Lesson 2: Connection Pool Tuning — Your pool config is probably wrong -

Here’s a scenario that played out for me once: service is running fine for weeks, then we double traffic, and suddenly requests start timing out. Not all of them — maybe 10%. The logs show pq: sorry, too many clients already. Postgres is refusing connections. But we have a connection pool — that’s the whole point, right? Why is Postgres seeing more connections than it can handle?

Because database/sql’s default pool settings are almost certainly wrong for production, and most people never change them.
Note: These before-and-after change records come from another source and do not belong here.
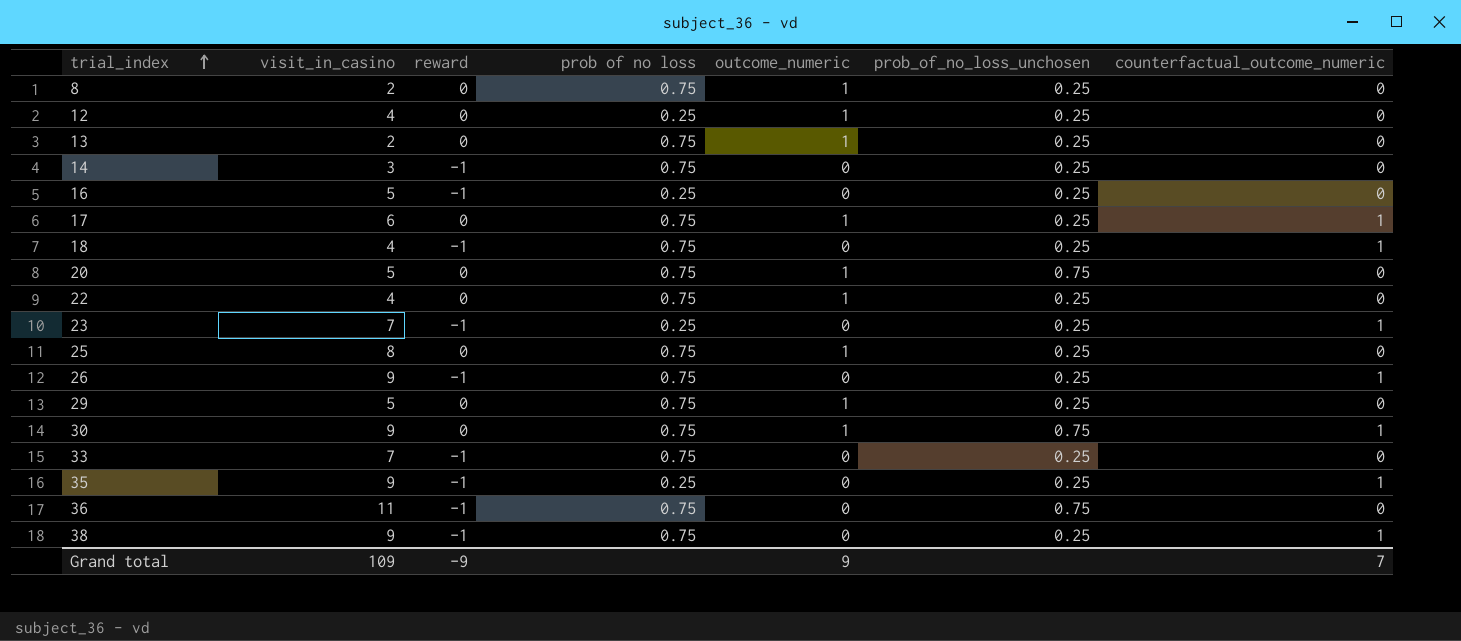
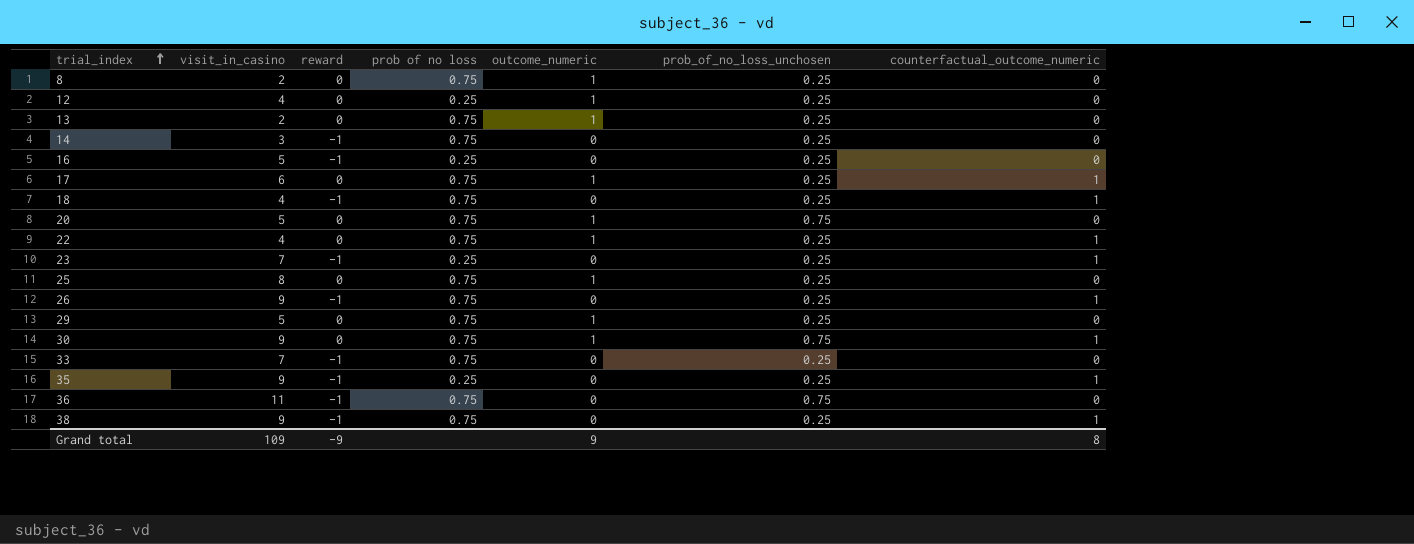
22 | counterfactual_outcome_numeric: 0 -> 1
Grand total | counterfactual_outcome_numeric: 7 -> 8

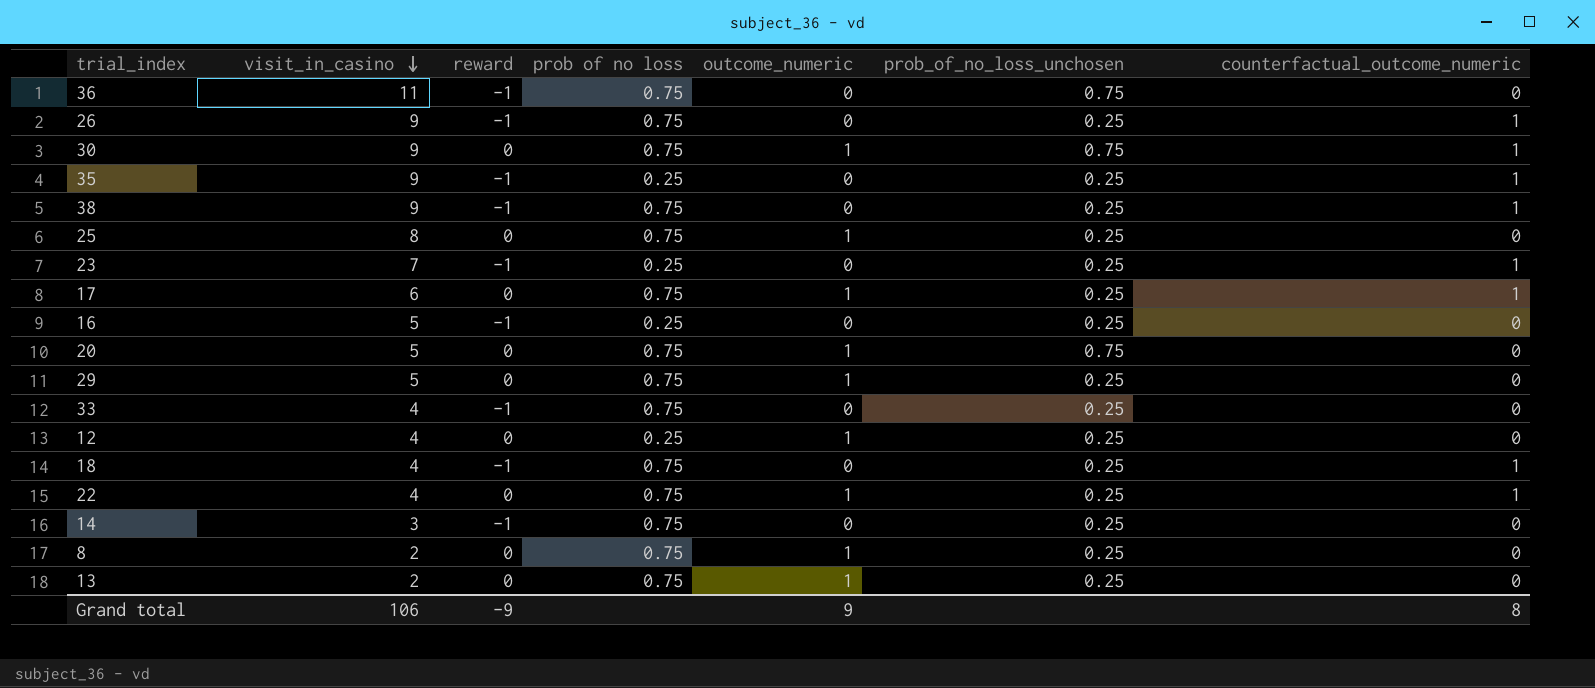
row order: trial_index ascending -> visit_in_casino descending
33 | visit_in_casino: 7 -> 4
Grand total | visit_in_casino: 109 -> 106

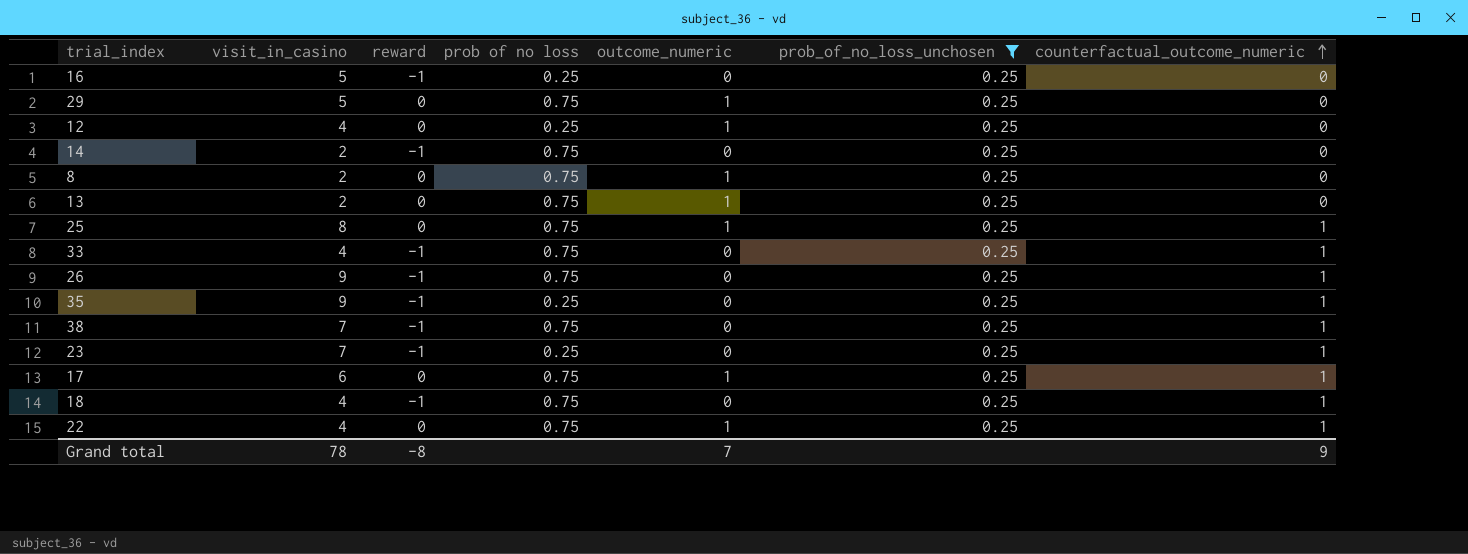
filter: none -> prob_of_no_loss_unchosen = 0.25
row order: visit_in_casino descending -> counterfactual_outcome_numeric ascending
14 | visit_in_casino: 3 -> 2
25 | counterfactual_outcome_numeric: 0 -> 1
33 | counterfactual_outcome_numeric: 0 -> 1
38 | visit_in_casino: 9 -> 7
Grand total | visit_in_casino: 106 -> 78
Grand total | reward: -9 -> -8
Grand total | outcome_numeric: 9 -> 7
Grand total | counterfactual_outcome_numeric: 8 -> 9

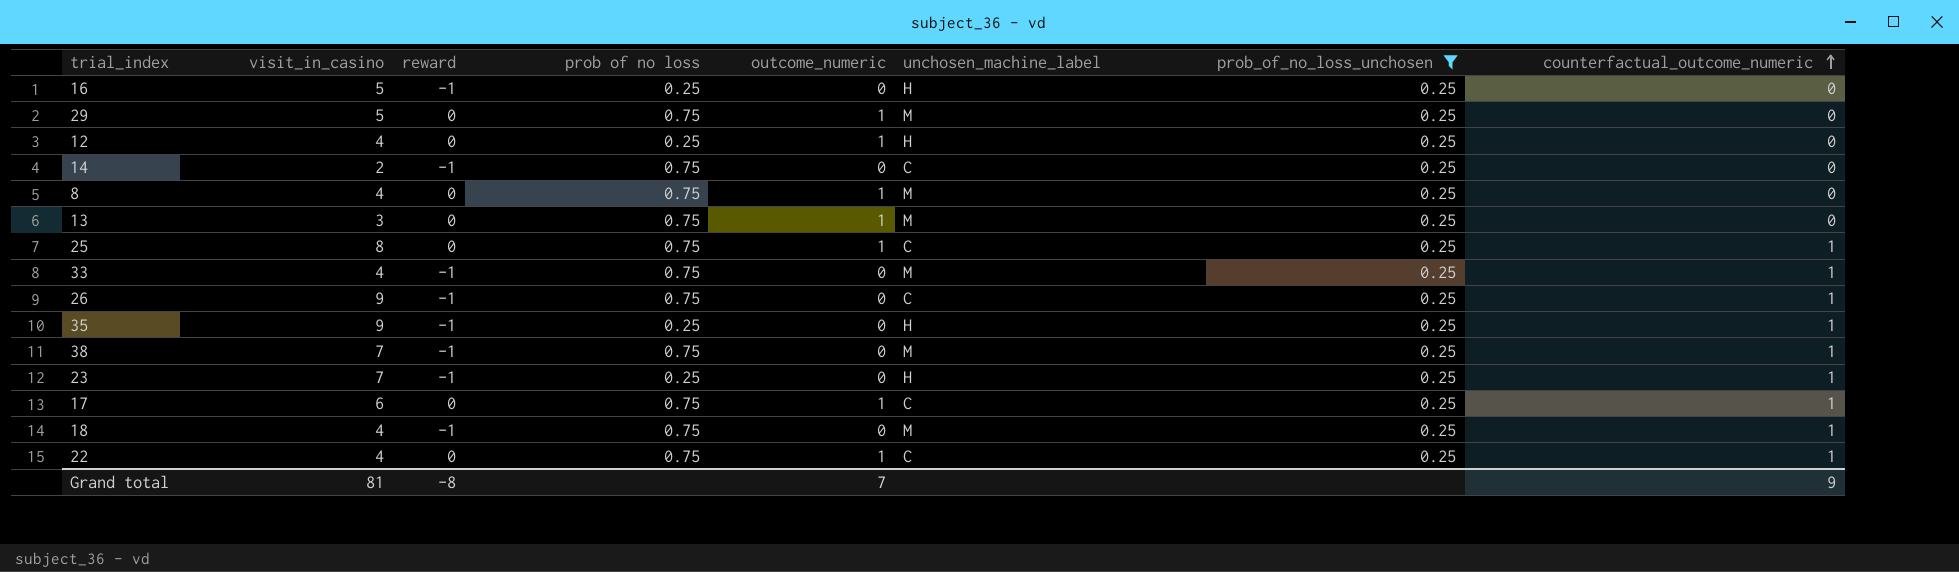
column unchosen_machine_label | position: none -> 6
8 | visit_in_casino: 2 -> 4
13 | visit_in_casino: 2 -> 3
Grand total | visit_in_casino: 78 -> 81

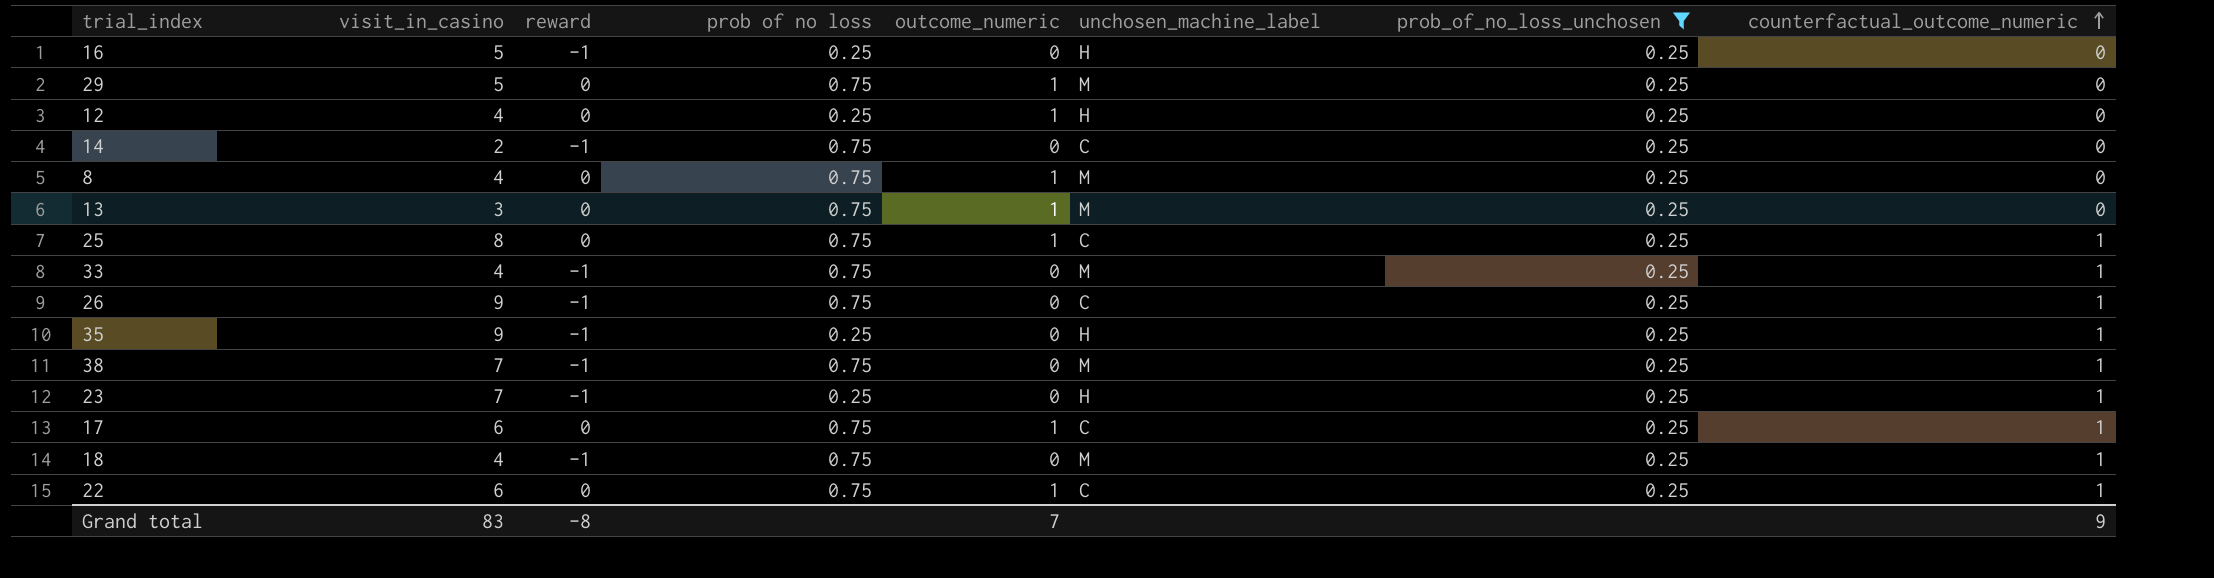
22 | visit_in_casino: 4 -> 6
Grand total | visit_in_casino: 81 -> 83

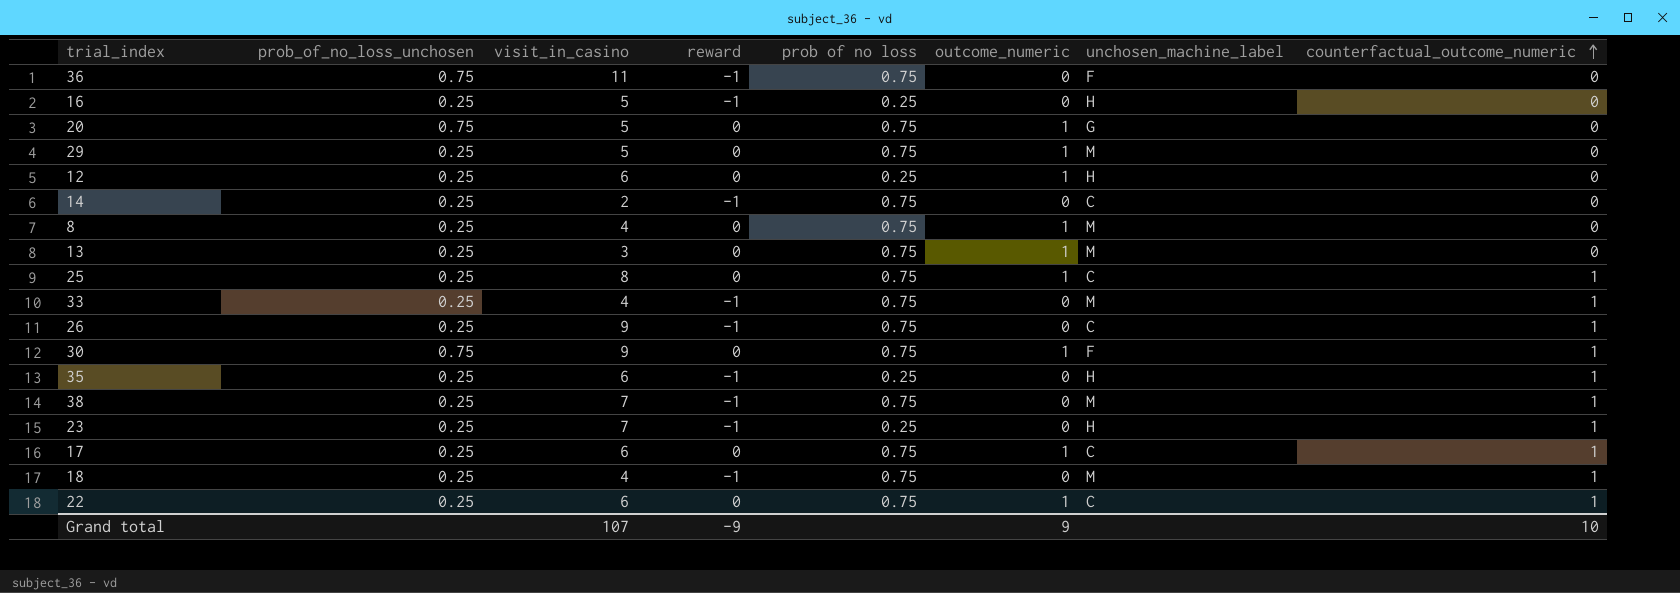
filter: prob_of_no_loss_unchosen = 0.25 -> none
column prob_of_no_loss_unchosen | position: 7 -> 2
12 | visit_in_casino: 4 -> 6
35 | visit_in_casino: 9 -> 6
Grand total | visit_in_casino: 83 -> 107
Grand total | reward: -8 -> -9
Grand total | outcome_numeric: 7 -> 9
Grand total | counterfactual_outcome_numeric: 9 -> 10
The defaults are: MaxOpenConns = 0 (unlimited) and MaxIdleConns = 2. Unlimited open connections means every goroutine that needs a database connection will try to open one if the idle pool is empty. Under a burst of traffic, you can have hundreds of goroutines all opening connections simultaneously. Postgres has a hard max_connections limit — typically 100 on a small instance. You’ll hit it fast.

The Problem

The two failure modes that destroy services are pool exhaustion and idle connection churn. Let me show both:

// WRONG — default pool settings, no limits
func NewDB(dsn string) (*sql.DB, error) {
    db, err := sql.Open("postgres", dsn)
    if err != nil {
        return nil, err
    }
    // No pool configuration at all.
    // MaxOpenConns = 0 (unlimited)
    // MaxIdleConns = 2
    // ConnMaxLifetime = 0 (connections live forever)
    return db, nil
}

// Under load: 500 goroutines all want a DB connection
// They all try to open new ones because MaxOpenConns is unlimited
// Postgres gets 500 connection attempts simultaneously
// Postgres is configured for max_connections=100
// Result: 400 connections refused, panicked service, on-call page at 3am

The idle connection problem is subtler. With MaxIdleConns = 2 and real traffic, your service constantly opens and closes connections. Opening a TCP connection to Postgres involves a TLS handshake, authentication, and session setup — that’s easily 5-20ms. At high throughput, this overhead adds up. The pool isn’t helping if it’s perpetually creating connections because the idle pool is too small to keep up.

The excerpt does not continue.